Minimum pricing on alcohol might have some merits in theory. But mere money won’t solve the problem. How many Xboxes, smartphones, TV packages, season tickets and other unnecessary “luxuries” are bought by people who can’t afford them? Is upping the price of alcohol really going to make a difference to people who already pay over a tenner for one cocktail or whose lives revolve around drink? And what is this long, protracted, legal battle with Europe and the other EU countries who object to the threat of minimum pricing actually costing the public purse?
Then there’s the State Guardian policy for children, giving comparative strangers from health visitors to nurses or teachers the power to routinely muscle in on parenting and sit in judgement of mothers and fathers. They will no longer have to prove their right to interfere in court – it will be enshrined in law.
Currently the new changes to the laws on private tenancy are deeply concerning for landlords who fear they will be unable to get rid of bad tenants without resorting to prosecution as well as losing tax concessions for the wear and tear on their property inflicted by some tenants who don’t even attempt to look after it. Extra security of tenancy also affects other tenants and neighbours nearby who are disturbed by noisy, irresponsible or bad behaviour.
The government hasn’t built enough houses? So blame the landlords who are filling the gap and punish them, making no distinction between the good ones and the exploiters.
Now we are presented with the Scottish Government’s “green” action plan. After years of deterioration to roadways, a proliferation of potholes, incorrect government advice over fuel pollution, increases in the costs of parking and fuel, we are now facing an extra tax on office parking and fines and charges for not meeting emission targets. And that in a relatively small country with many rural areas and in which people often have to commute between cities to earn a living.
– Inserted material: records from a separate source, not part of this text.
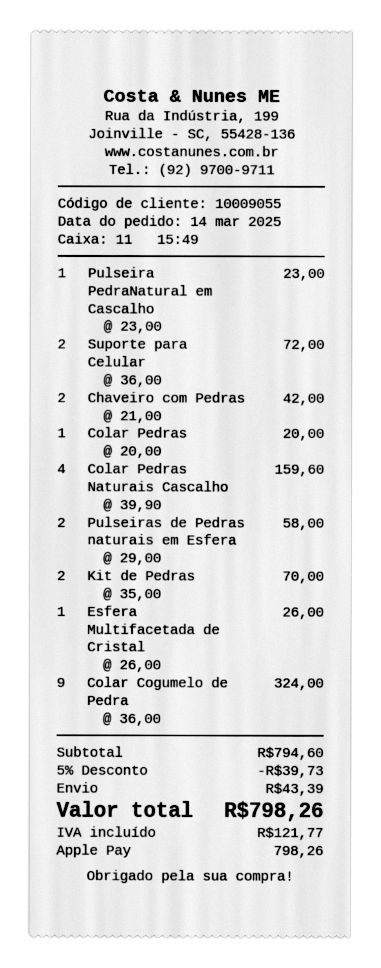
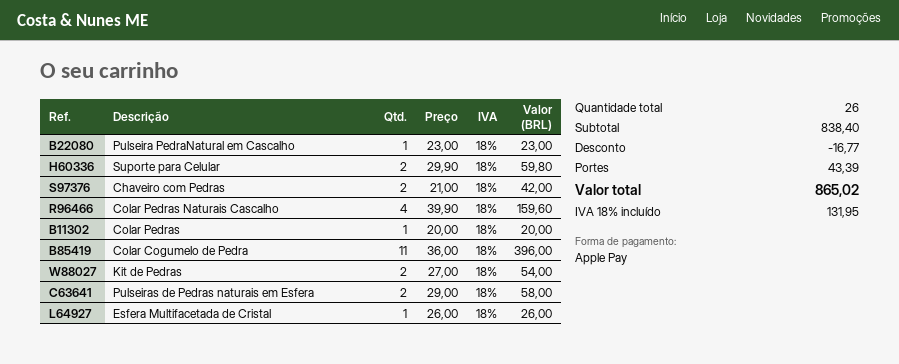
Suporte para Celular: 2 x 36.00 = 72.00 -> 2 x 29.90 = 59.80
Kit de Pedras: 2 x 35.00 = 70.00 -> 2 x 27.00 = 54.00
Colar Cogumelo de Pedra: 9 x 36.00 = 324.00 -> 11 x 36.00 = 396.00
subtotal: 794.60 -> 838.40
discount: 39.73 -> 16.77
tax: 121.77 -> 131.95
total: 798.26 -> 865.02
Braveheart’s cry for “freedom” has become hugely relevant again; not just freedom from the Auld Enemy but freedom from a government that believes random punishment and legislation is the way to make the country better.
To give the party its due, it has achieved some good things – no tuition fees, free prescriptions and leading the anti-Trident calls to name just a few. And inflicted some bad things, including Police Scotland.
But hasty, unpopular legislation with punitive consequences is a fast route to losing the mass support so recently won.